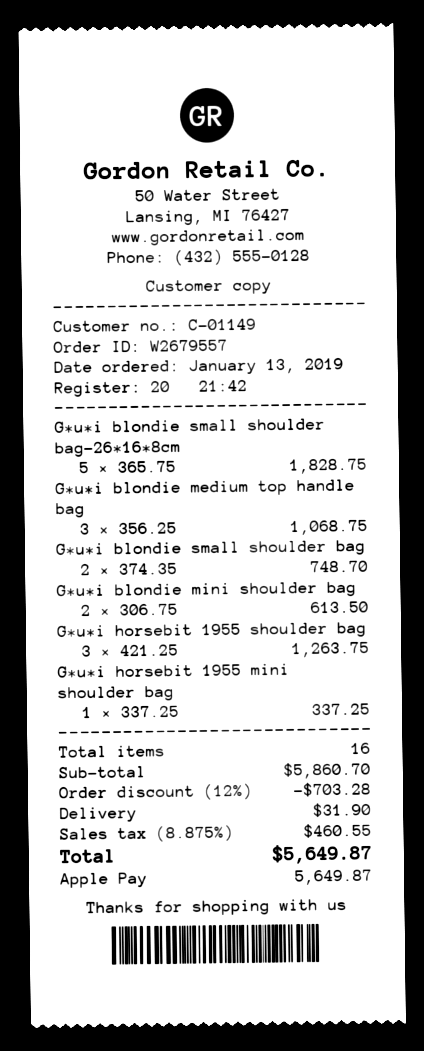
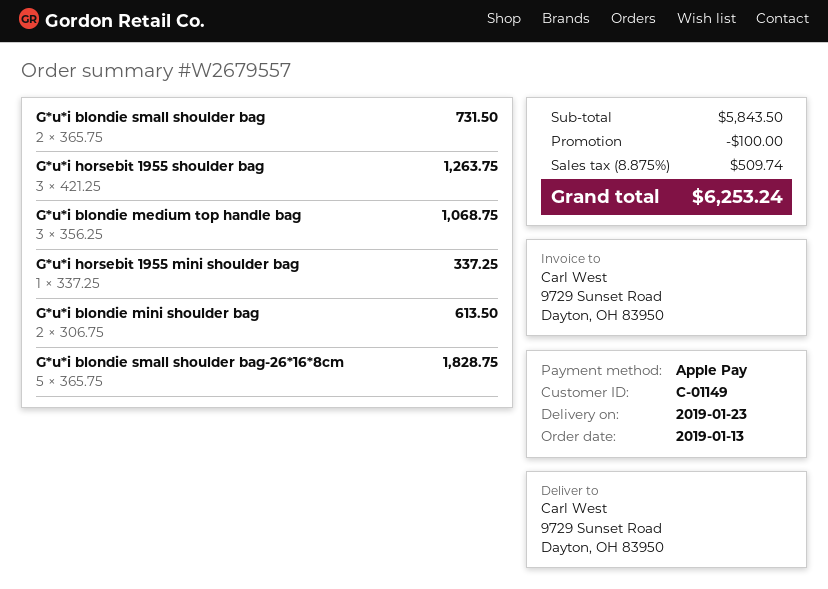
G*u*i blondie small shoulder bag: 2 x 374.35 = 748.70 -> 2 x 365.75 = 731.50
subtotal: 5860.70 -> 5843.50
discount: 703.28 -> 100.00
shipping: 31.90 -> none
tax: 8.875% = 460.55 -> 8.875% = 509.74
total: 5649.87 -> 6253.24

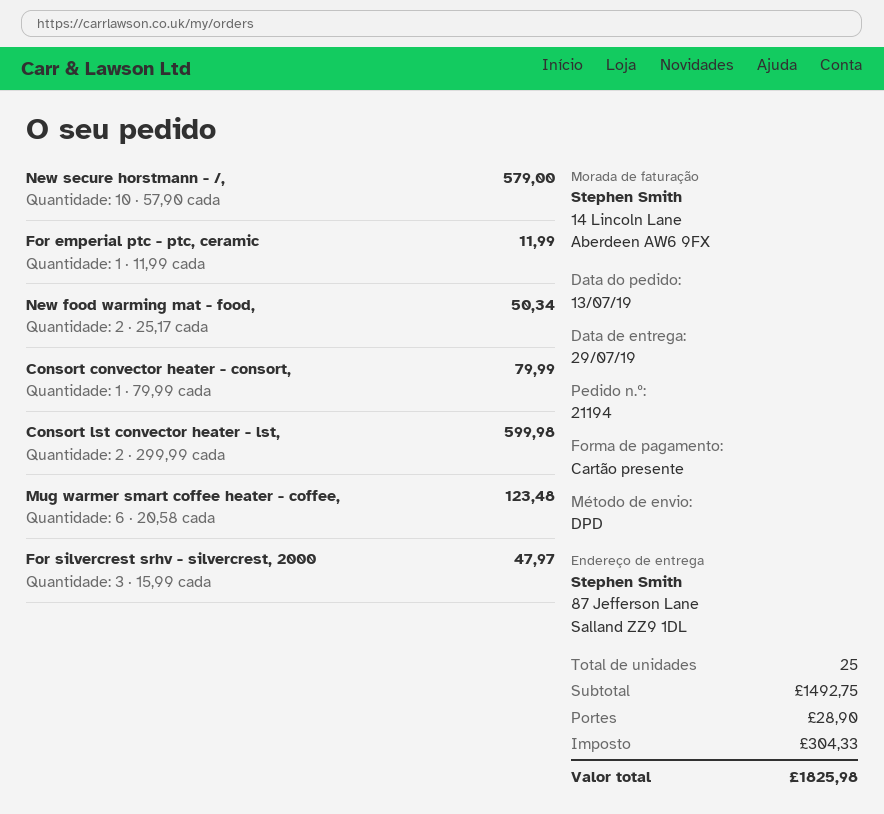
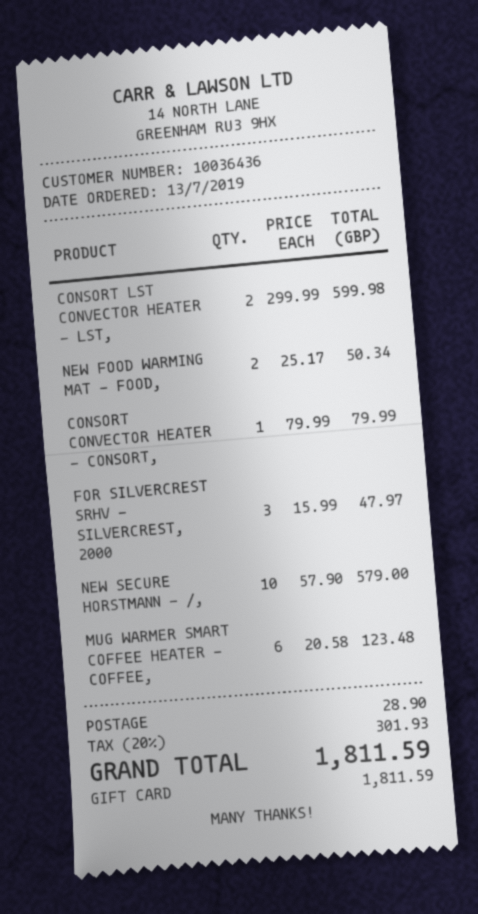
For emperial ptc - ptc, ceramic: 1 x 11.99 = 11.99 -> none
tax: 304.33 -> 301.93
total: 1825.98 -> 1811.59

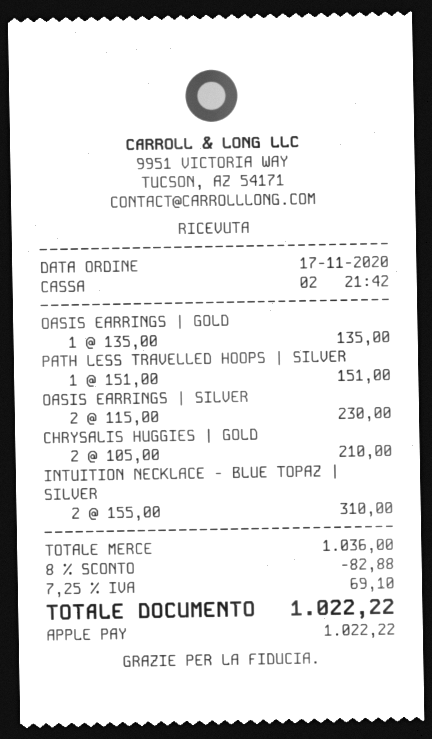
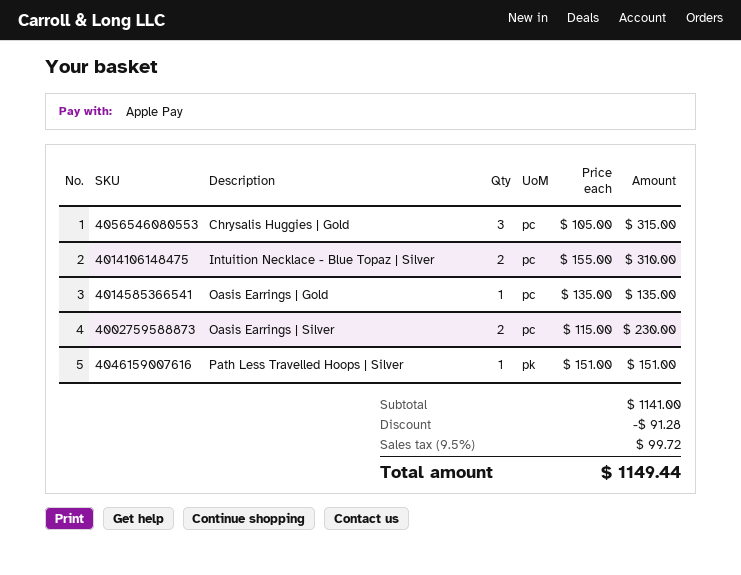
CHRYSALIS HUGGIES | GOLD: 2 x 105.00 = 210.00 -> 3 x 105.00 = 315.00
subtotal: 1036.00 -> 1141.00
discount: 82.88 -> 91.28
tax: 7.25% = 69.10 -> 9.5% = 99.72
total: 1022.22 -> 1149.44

◇ ◇ ◇ ◇ ◇

PROMPT: All that the answer may contain is the exact text of the lines from the one with "tax: 304.33 -> 301.93" through the last line of the material, pictures excluded.

EXPECTED OUTPUT:
tax: 304.33 -> 301.93
total: 1825.98 -> 1811.59

CHRYSALIS HUGGIES | GOLD: 2 x 105.00 = 210.00 -> 3 x 105.00 = 315.00
subtotal: 1036.00 -> 1141.00
discount: 82.88 -> 91.28
tax: 7.25% = 69.10 -> 9.5% = 99.72
total: 1022.22 -> 1149.44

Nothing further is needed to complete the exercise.